Each line of the entries that mentions the string "Rullemadras" needs to be reported.

*** RECORDS FOR PROCESSING Section Begins ***

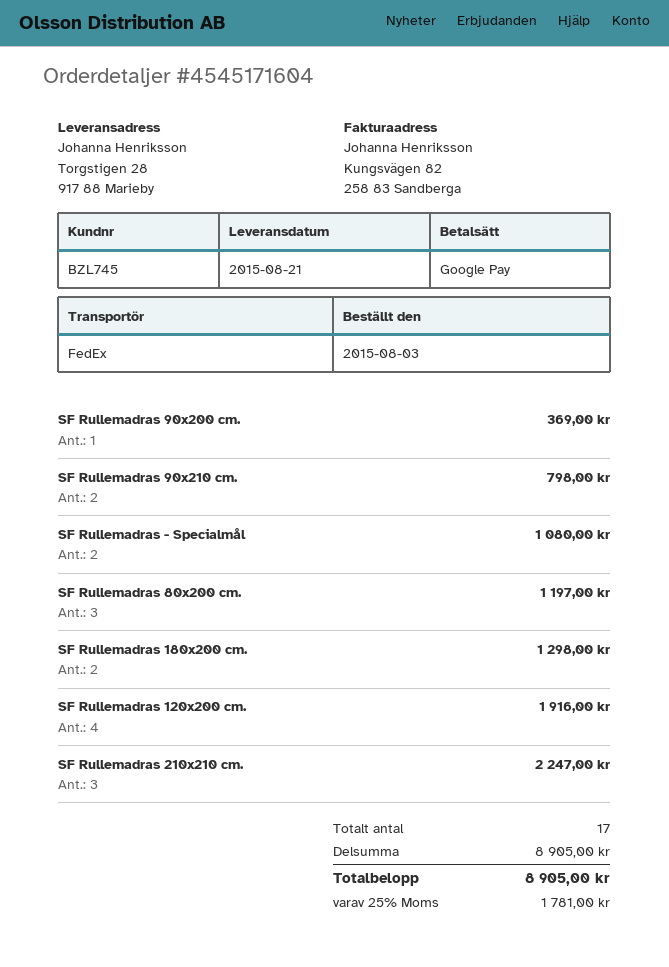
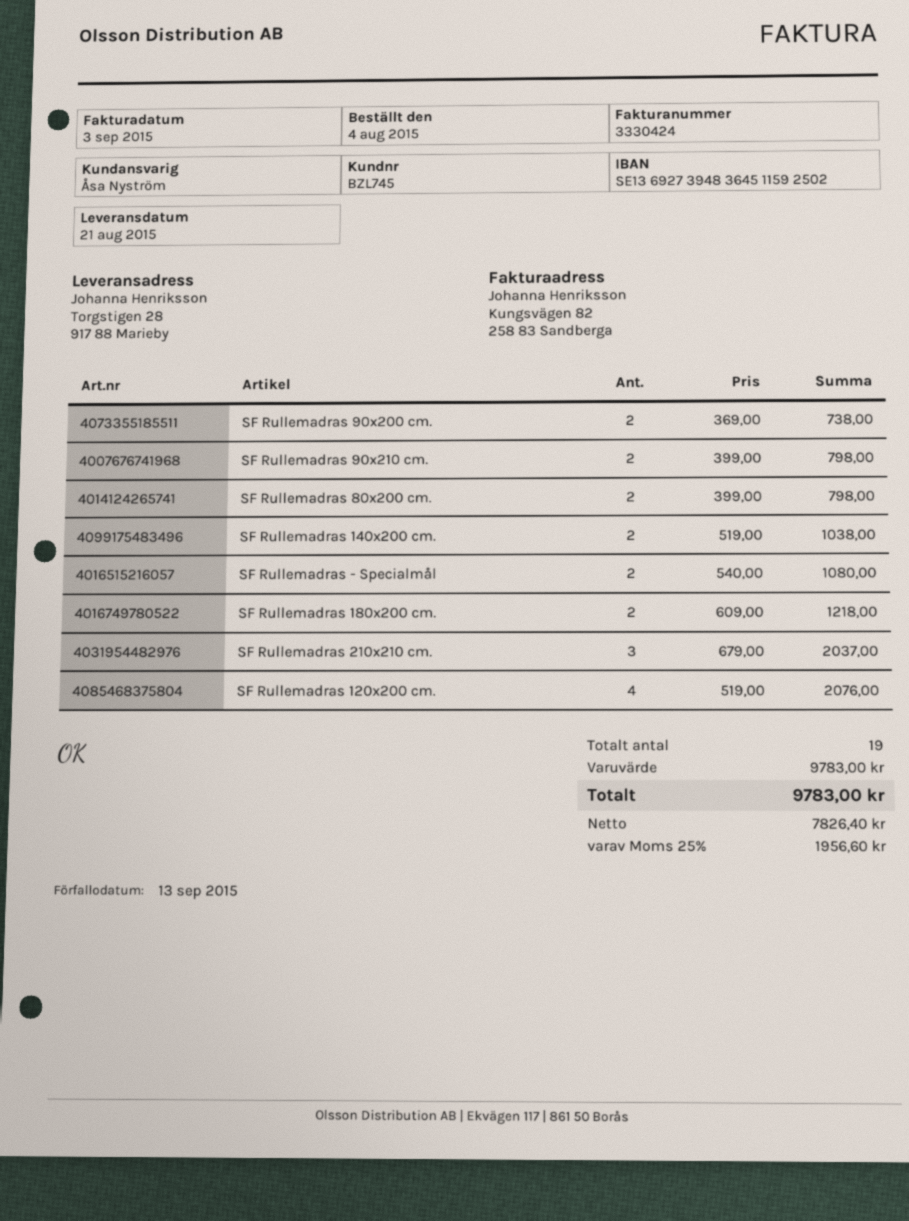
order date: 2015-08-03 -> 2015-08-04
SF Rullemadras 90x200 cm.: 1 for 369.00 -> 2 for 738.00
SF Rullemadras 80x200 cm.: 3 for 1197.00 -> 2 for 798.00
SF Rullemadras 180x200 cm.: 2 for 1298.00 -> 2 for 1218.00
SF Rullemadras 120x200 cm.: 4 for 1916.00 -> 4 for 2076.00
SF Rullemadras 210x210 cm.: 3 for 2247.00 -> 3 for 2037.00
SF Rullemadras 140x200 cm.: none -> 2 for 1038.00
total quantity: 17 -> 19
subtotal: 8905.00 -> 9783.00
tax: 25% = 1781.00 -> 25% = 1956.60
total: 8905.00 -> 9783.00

*** RECORDS FOR PROCESSING Section Ends ***

» **EXERCISE ANSWER**
SF Rullemadras 90x200 cm.: 1 for 369.00 -> 2 for 738.00
SF Rullemadras 80x200 cm.: 3 for 1197.00 -> 2 for 798.00
SF Rullemadras 180x200 cm.: 2 for 1298.00 -> 2 for 1218.00
SF Rullemadras 120x200 cm.: 4 for 1916.00 -> 4 for 2076.00
SF Rullemadras 210x210 cm.: 3 for 2247.00 -> 3 for 2037.00
SF Rullemadras 140x200 cm.: none -> 2 for 1038.00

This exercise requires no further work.